**Task requirements**
Your answer must consist of exactly the lines below, starting with the line with "[323,347,575,358] [20,362,86,374] Test" and going on through the line with "(500, 407) none", and nothing else.

*** Opening Supplied records ***

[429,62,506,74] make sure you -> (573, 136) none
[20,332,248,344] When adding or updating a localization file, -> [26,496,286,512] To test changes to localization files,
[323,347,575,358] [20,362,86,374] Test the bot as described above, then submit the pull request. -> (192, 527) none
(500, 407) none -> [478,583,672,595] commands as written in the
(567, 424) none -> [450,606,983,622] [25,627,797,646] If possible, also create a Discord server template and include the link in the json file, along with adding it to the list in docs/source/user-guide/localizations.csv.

*** Closing Supplied records ***
*** Opening Supplied records ***

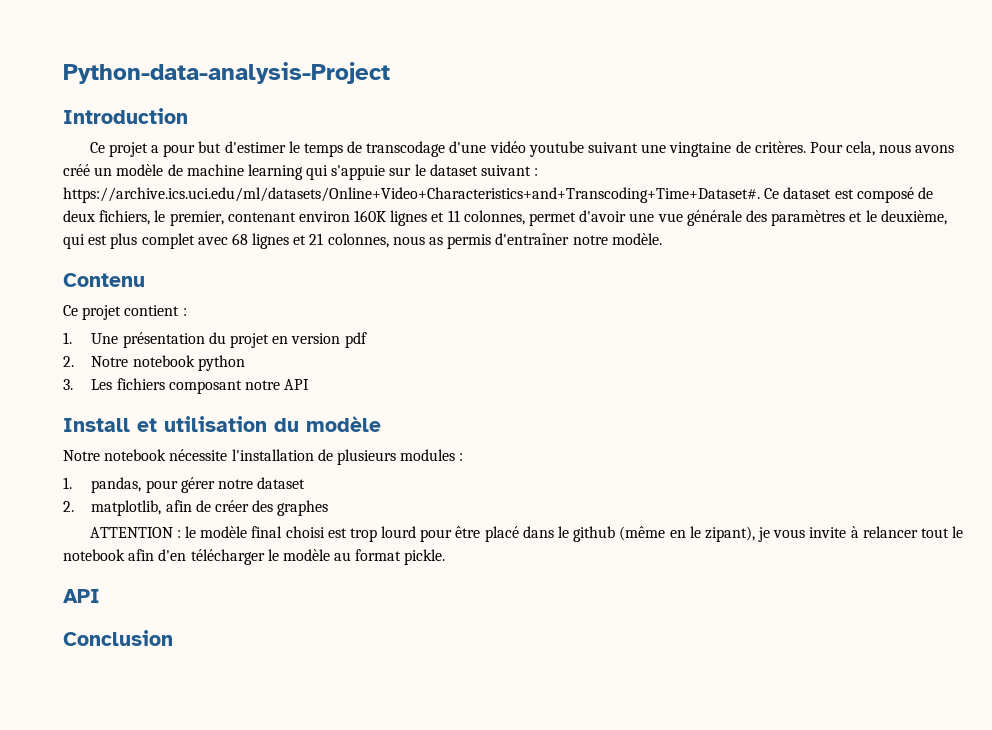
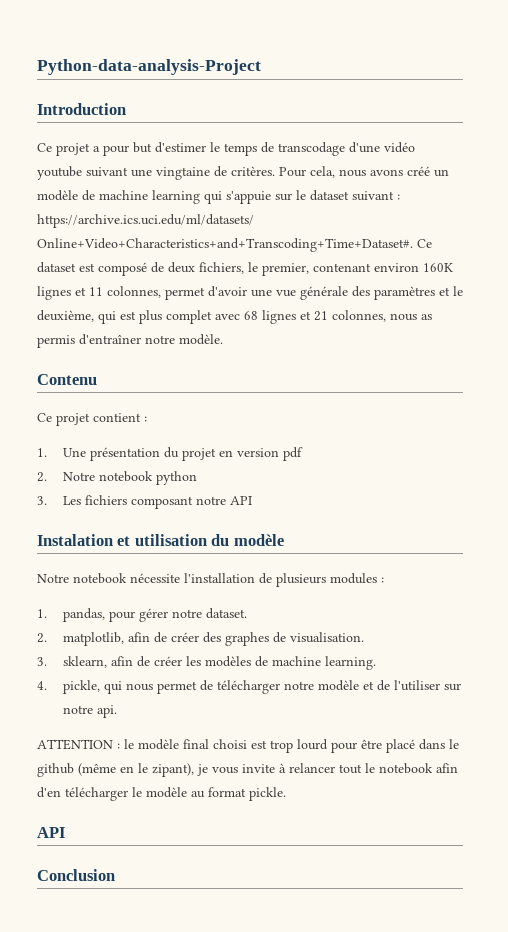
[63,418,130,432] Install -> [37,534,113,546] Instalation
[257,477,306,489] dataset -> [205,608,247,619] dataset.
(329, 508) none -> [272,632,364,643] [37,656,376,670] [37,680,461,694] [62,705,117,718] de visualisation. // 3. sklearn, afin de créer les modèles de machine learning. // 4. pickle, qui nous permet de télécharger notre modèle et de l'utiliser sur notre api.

*** Closing Supplied records ***

**Task output**
[323,347,575,358] [20,362,86,374] Test the bot as described above, then submit the pull request. -> (192, 527) none
(500, 407) none -> [478,583,672,595] commands as written in the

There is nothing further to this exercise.